The 16th-century building houses an alchemical laboratory — a subterranean maze riddled with underground tunnels and secret passageways. Commissioned by Habsburg Emperor Rudolf II (1552-1612), who had an affinity for alchemy, the laboratory contained equipment to transmute metals into gold and ingredients to make elixirs. The concealed catacombs were rediscovered during Prague’s 2002 flood, which caused infrastructure in front of the building to collapse, thereby revealing its three underground tunnels leading to different parts of the city. It also unearthed the secret to defying old age: The Elixir of Eternal Youth. Said to prolong the lifeline of anyone who drinks it, the original recipe for the distillation (a blend of detoxifying herbs and alcohol) continues to be made by monks in a monastery outside of Prague. Staying true to tradition, fearless takers can purchase a variety of elixirs and potions in what was once an herbal pharmacy, now decorated with wax-sealed vials and hand-painted flasks. In the depths of the museum’s brick chambers, one can find a hidden bookcase door, wild boar taxidermy, and an original furnace harvesting the collective energy of the elements. It’s no wonder visitors leave the guided exhibit buzzing with a kind of spiritual revitalization.
Perhaps it’s this feeling that keeps Prague young — a vibrant, energetic city shimmering in all of its golden glory.
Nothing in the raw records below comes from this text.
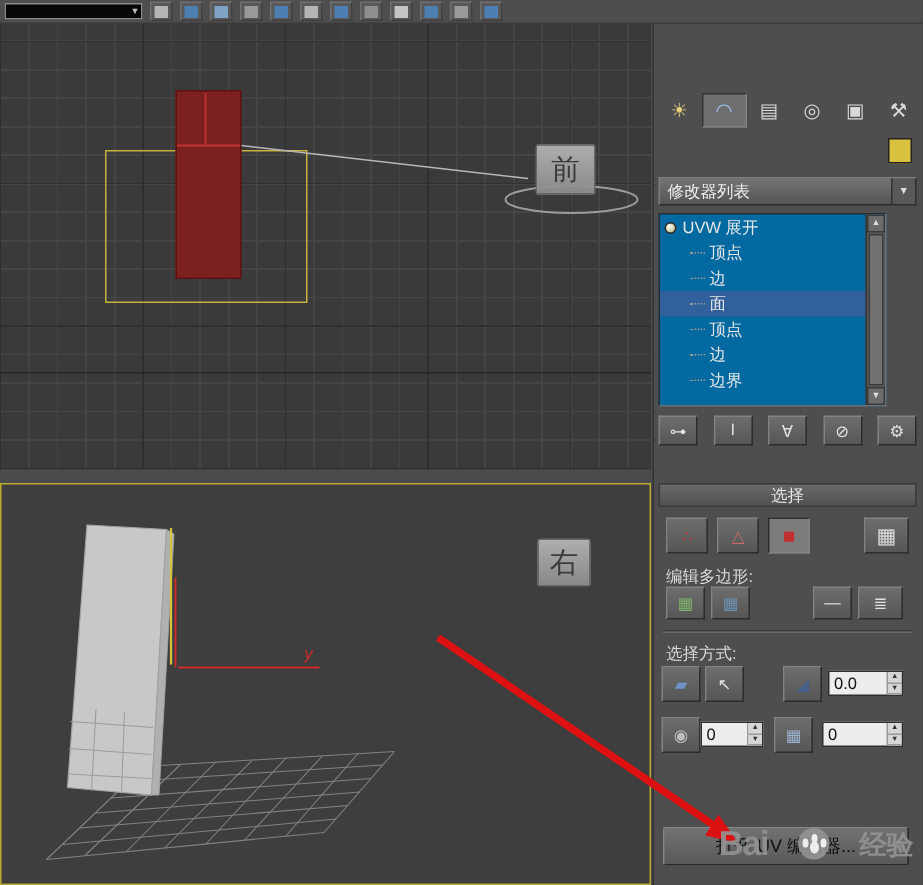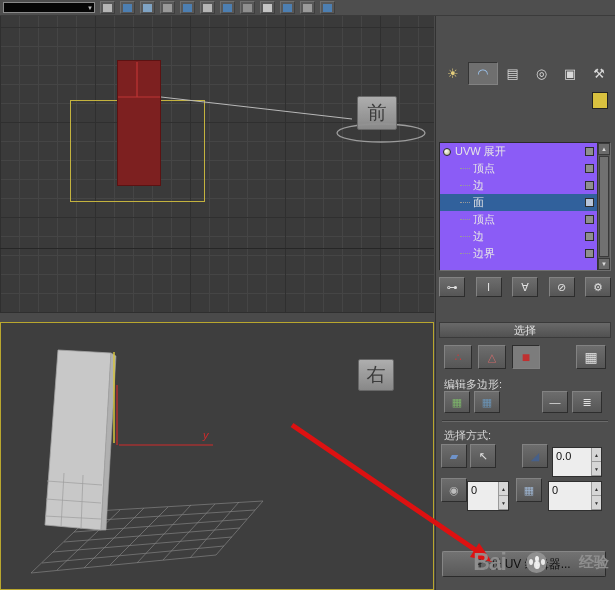"修改器列表" div.dropdown { html: none -> <div> <span>修改器列表</span> <span>▼</span> </div> }
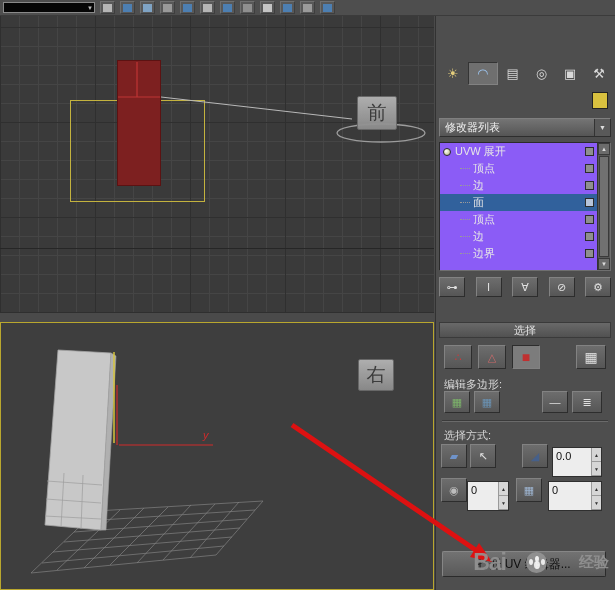"UVW 展开" .stack { background: #8b5cf6 -> #0369a1; width: 172px -> 152px }
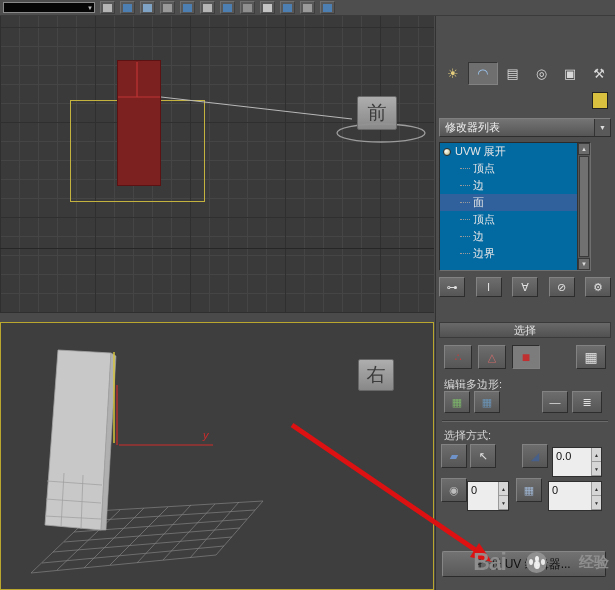"0.0" .spin { height: 30px -> 17px }
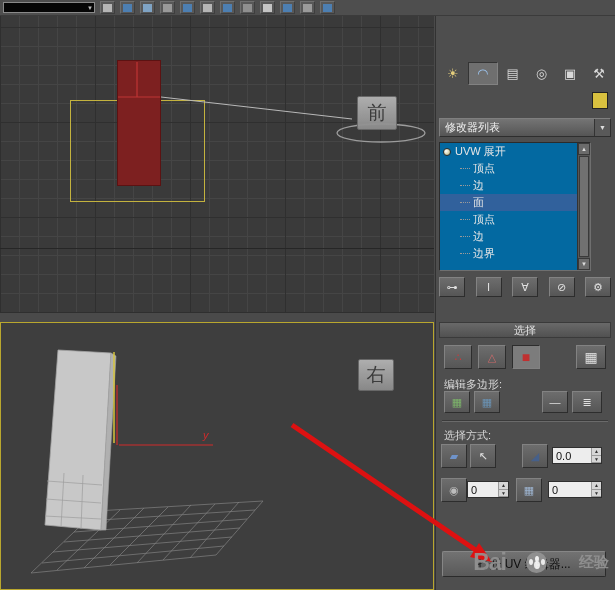"经验" #wm .cjk { font-size: 15px -> 18px; margin-left: 12px -> none }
One of the Latin inscriptions in the chamber reads: “Our gold is not an ordinary gold”. Indeed, there is nothing ordinary about the magic emanating from Speculum Alchemiae’s laboratory, a place still brewing with mystery and everlasting life nearly five centuries later.
Ileana Lobkowicz grew up in Prague. She was managing editor of The Gavel, Boston College’s online student publication, volunteered at a magazine written by Boston’s homeless community, and has published marketing content for two travel service companies and a non-profit organization. She is on a quest to share the hidden stories of Prague.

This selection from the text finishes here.